====== Given data ======

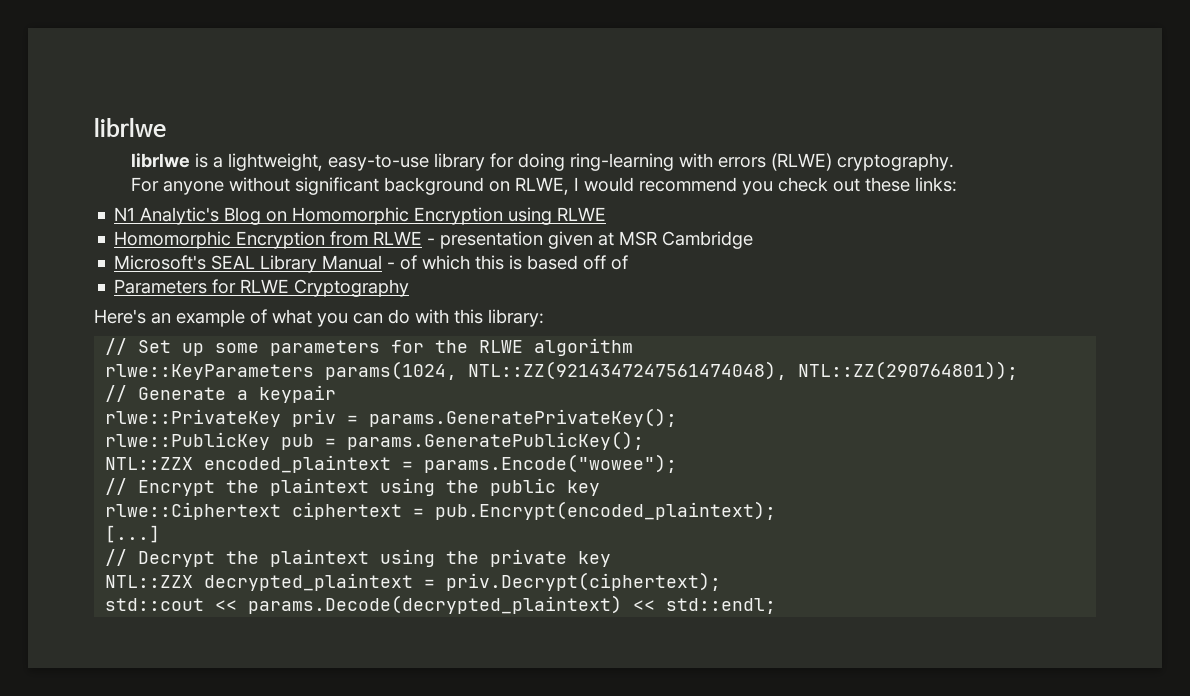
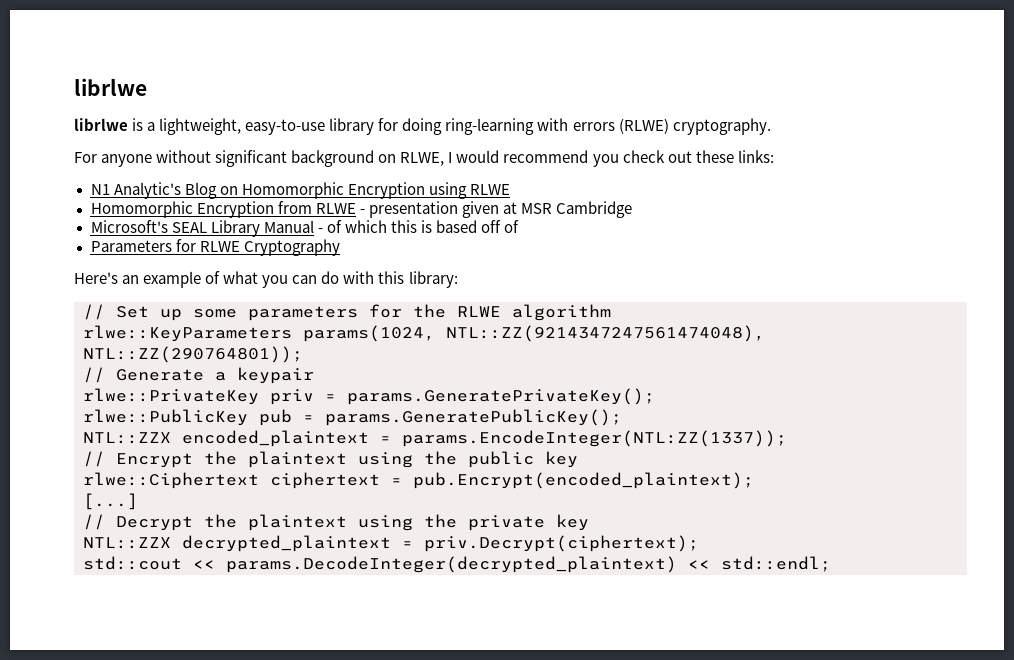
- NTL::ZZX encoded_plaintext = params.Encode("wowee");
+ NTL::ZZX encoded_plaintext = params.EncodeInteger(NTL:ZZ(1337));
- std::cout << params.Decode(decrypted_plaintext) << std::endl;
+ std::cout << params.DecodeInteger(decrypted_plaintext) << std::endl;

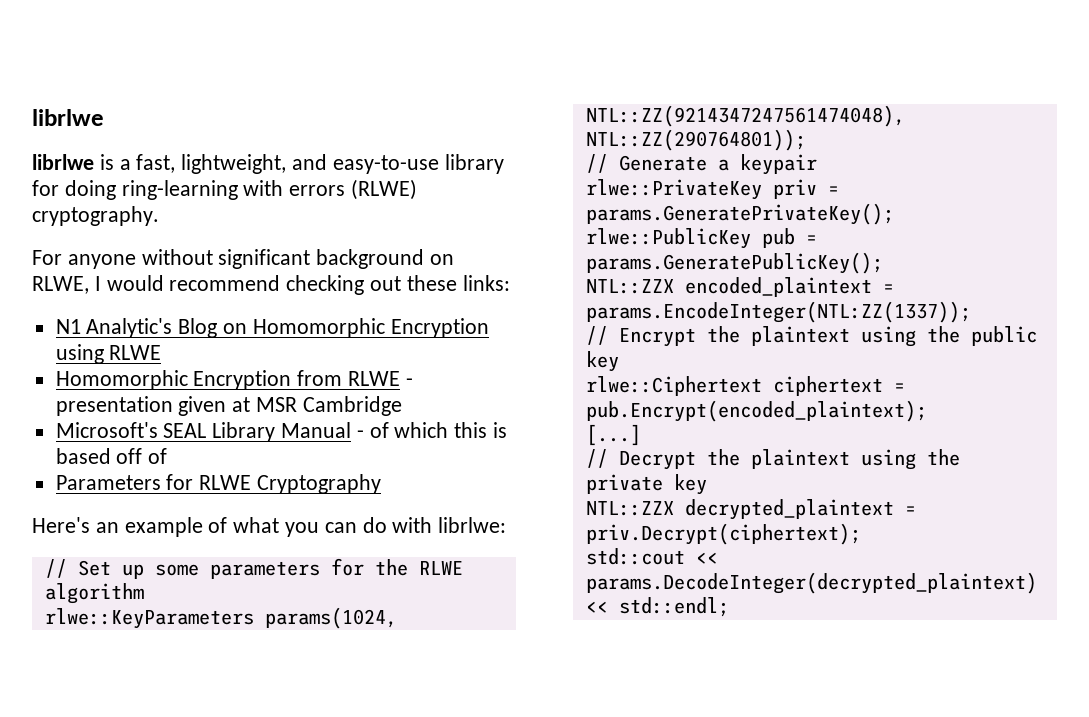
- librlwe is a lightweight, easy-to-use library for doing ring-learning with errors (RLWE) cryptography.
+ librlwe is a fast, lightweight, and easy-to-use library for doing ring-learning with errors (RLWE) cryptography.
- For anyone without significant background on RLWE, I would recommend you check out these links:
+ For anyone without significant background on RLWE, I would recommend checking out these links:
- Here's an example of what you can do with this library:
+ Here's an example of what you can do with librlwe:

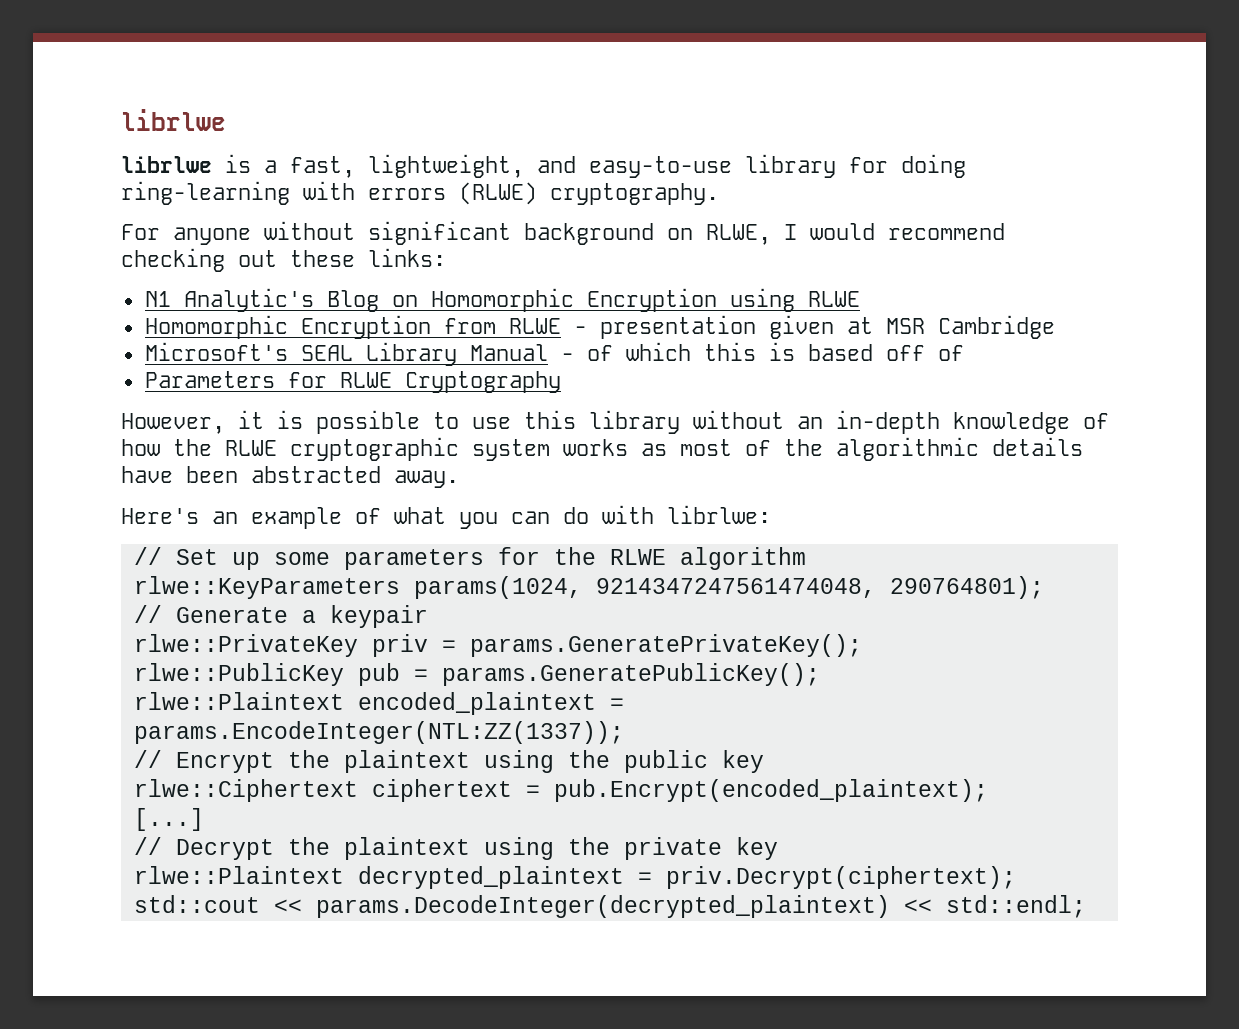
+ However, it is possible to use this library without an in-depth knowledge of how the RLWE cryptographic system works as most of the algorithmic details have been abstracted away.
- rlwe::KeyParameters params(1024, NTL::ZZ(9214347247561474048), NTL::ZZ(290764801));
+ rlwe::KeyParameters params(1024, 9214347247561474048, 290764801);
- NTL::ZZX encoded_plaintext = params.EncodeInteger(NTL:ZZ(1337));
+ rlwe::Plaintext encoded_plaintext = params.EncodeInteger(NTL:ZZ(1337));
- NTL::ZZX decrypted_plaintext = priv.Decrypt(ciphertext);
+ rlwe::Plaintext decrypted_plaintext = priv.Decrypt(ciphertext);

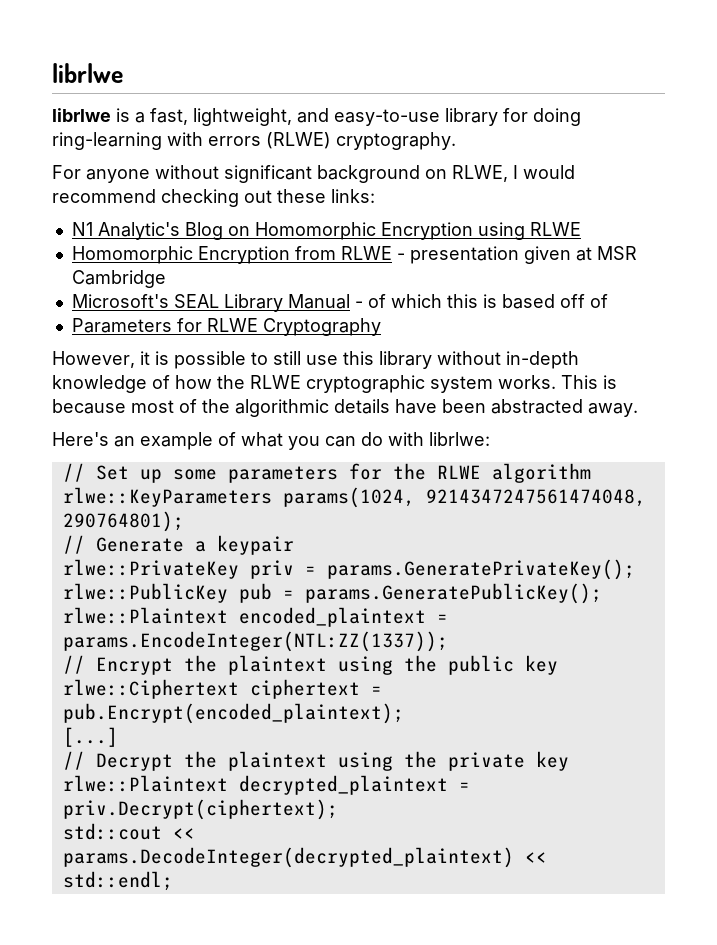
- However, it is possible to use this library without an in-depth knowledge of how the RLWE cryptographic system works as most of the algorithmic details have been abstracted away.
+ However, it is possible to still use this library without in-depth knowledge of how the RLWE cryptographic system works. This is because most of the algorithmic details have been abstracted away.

======

To do:
Every line that contains the string "have" should be returned from the data.

Solved exercise:
+ However, it is possible to use this library without an in-depth knowledge of how the RLWE cryptographic system works as most of the algorithmic details have been abstracted away.
- However, it is possible to use this library without an in-depth knowledge of how the RLWE cryptographic system works as most of the algorithmic details have been abstracted away.
+ However, it is possible to still use this library without in-depth knowledge of how the RLWE cryptographic system works. This is because most of the algorithmic details have been abstracted away.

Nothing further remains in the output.